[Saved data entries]
━━━━━━

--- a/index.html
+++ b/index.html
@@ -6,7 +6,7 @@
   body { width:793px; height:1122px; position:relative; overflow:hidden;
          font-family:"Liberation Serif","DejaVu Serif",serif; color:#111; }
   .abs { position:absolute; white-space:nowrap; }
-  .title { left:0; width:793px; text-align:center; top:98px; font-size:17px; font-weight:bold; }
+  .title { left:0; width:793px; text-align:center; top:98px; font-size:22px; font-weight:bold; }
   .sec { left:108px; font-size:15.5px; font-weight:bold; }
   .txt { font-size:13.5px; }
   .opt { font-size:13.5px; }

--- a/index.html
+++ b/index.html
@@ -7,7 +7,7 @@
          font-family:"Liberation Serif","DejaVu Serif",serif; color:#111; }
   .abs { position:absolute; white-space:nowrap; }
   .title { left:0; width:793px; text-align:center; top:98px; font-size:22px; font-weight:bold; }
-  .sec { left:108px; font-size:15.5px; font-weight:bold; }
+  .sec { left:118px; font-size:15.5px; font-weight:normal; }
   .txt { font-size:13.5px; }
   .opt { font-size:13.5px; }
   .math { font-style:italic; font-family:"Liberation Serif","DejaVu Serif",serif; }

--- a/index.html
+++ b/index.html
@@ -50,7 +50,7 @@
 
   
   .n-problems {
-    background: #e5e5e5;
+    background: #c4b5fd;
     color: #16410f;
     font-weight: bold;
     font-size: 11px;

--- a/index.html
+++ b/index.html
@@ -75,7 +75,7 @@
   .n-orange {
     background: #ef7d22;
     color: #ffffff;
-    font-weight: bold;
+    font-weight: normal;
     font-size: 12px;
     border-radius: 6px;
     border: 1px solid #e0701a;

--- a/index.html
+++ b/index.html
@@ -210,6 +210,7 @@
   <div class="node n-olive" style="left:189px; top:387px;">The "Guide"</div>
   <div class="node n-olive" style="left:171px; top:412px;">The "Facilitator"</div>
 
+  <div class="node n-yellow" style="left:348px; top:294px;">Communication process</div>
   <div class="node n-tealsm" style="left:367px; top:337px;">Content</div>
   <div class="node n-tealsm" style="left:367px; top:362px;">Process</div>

━━━━━━

▸ **Exercise brief**: The whole of the data must be given again, exactly as shown.

▸ **Task answer**:
--- a/index.html
+++ b/index.html
@@ -6,7 +6,7 @@
   body { width:793px; height:1122px; position:relative; overflow:hidden;
          font-family:"Liberation Serif","DejaVu Serif",serif; color:#111; }
   .abs { position:absolute; white-space:nowrap; }
-  .title { left:0; width:793px; text-align:center; top:98px; font-size:17px; font-weight:bold; }
+  .title { left:0; width:793px; text-align:center; top:98px; font-size:22px; font-weight:bold; }
   .sec { left:108px; font-size:15.5px; font-weight:bold; }
   .txt { font-size:13.5px; }
   .opt { font-size:13.5px; }

--- a/index.html
+++ b/index.html
@@ -7,7 +7,7 @@
          font-family:"Liberation Serif","DejaVu Serif",serif; color:#111; }
   .abs { position:absolute; white-space:nowrap; }
   .title { left:0; width:793px; text-align:center; top:98px; font-size:22px; font-weight:bold; }
-  .sec { left:108px; font-size:15.5px; font-weight:bold; }
+  .sec { left:118px; font-size:15.5px; font-weight:normal; }
   .txt { font-size:13.5px; }
   .opt { font-size:13.5px; }
   .math { font-style:italic; font-family:"Liberation Serif","DejaVu Serif",serif; }

--- a/index.html
+++ b/index.html
@@ -50,7 +50,7 @@
 
   
   .n-problems {
-    background: #e5e5e5;
+    background: #c4b5fd;
     color: #16410f;
     font-weight: bold;
     font-size: 11px;

--- a/index.html
+++ b/index.html
@@ -75,7 +75,7 @@
   .n-orange {
     background: #ef7d22;
     color: #ffffff;
-    font-weight: bold;
+    font-weight: normal;
     font-size: 12px;
     border-radius: 6px;
     border: 1px solid #e0701a;

--- a/index.html
+++ b/index.html
@@ -210,6 +210,7 @@
   <div class="node n-olive" style="left:189px; top:387px;">The "Guide"</div>
   <div class="node n-olive" style="left:171px; top:412px;">The "Facilitator"</div>
 
+  <div class="node n-yellow" style="left:348px; top:294px;">Communication process</div>
   <div class="node n-tealsm" style="left:367px; top:337px;">Content</div>
   <div class="node n-tealsm" style="left:367px; top:362px;">Process</div>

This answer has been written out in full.